His death was confirmed by his close friend and fellow photographer Jane Evelyn Atwood.

Mr. Ronis, like his colleagues Robert Doisneau, Henri Cartier-Bresson and Brassaï, wandered the streets of Paris, open to serendipity, which usually found him. His carefully composed images showed ordinary people doing ordinary things, unaware that immortality was just a camera click away.

His lens captured, in photographs that have become synonymous with Paris, a small boy racing home with a baguette under his arm, lovers gazing out at the city from the tower of the Bastille, two children playing on an empty barge on the Seine, a woman’s legs stepping over a puddle as they mounted a curb on the Place Vendôme.

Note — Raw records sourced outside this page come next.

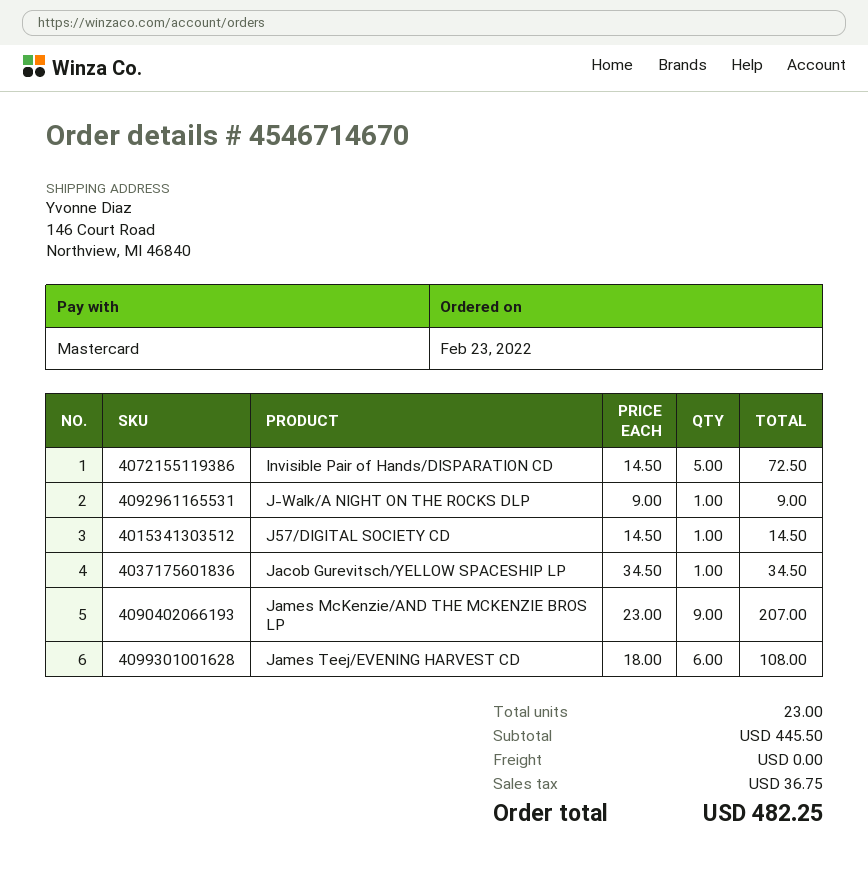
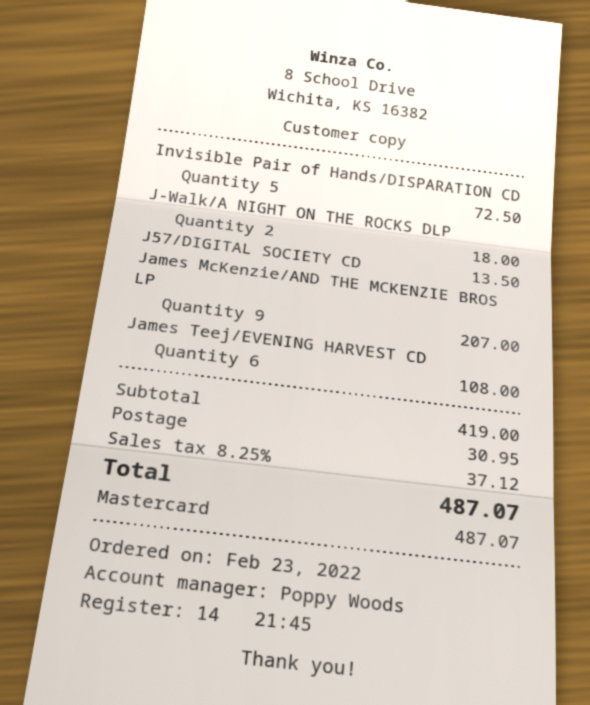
J-Walk/A NIGHT ON THE ROCKS DLP: 1 for 9.00 -> 2 for 18.00
J57/DIGITAL SOCIETY CD: 1 for 14.50 -> 1 for 13.50
Jacob Gurevitsch/YELLOW SPACESHIP LP: 1 for 34.50 -> none
subtotal: 445.50 -> 419.00
shipping: 0.00 -> 30.95
tax: 36.75 -> 37.12
total: 482.25 -> 487.07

“He was one of the finest photographers of his generation,” said Paul Ryan, the author of “Willy Ronis” (Phaidon, 2001). “Although he is not as well known as Doisneau and Cartier-Bresson, among photographers he was always regarded as a master. It is very hard to go through one of his books and find a bad photograph. His sense of proportion, his framing of an image, was exquisite.”

Willy Ronis was born on Aug. 14, 1910, in Paris, where his parents, Jews from Odessa and Lithuania, had taken refuge from the czarist pogroms and started a photography studio. Willy, a skilled draftsman, helped retouch photographic prints as a child, and at 15 his father gave him a camera. His ambition, though, was to become a concert violinist.

Pressured by his father, he began studying law at the Sorbonne, but he continued his music lessons, which he paid for by playing in a restaurant orchestra. When his father became ill with cancer in 1932, Mr. Ronis took a more active role in the photography studio, where he met and befriended David Seymour, Robert Capa and Cartier-Bresson.

In 1936, after his father’s death, Mr. Ronis sold the family business and set up as a freelance photographer, doing commercial work and, using a Rolleiflex camera, documenting the strikes and demonstrations associated with the rise of the Popular Front. His work at this time provided much of the material for his book “Photo-Reportage: The Hunt for Images” (1951), which he always regarded as the best explanation of his methods and approach.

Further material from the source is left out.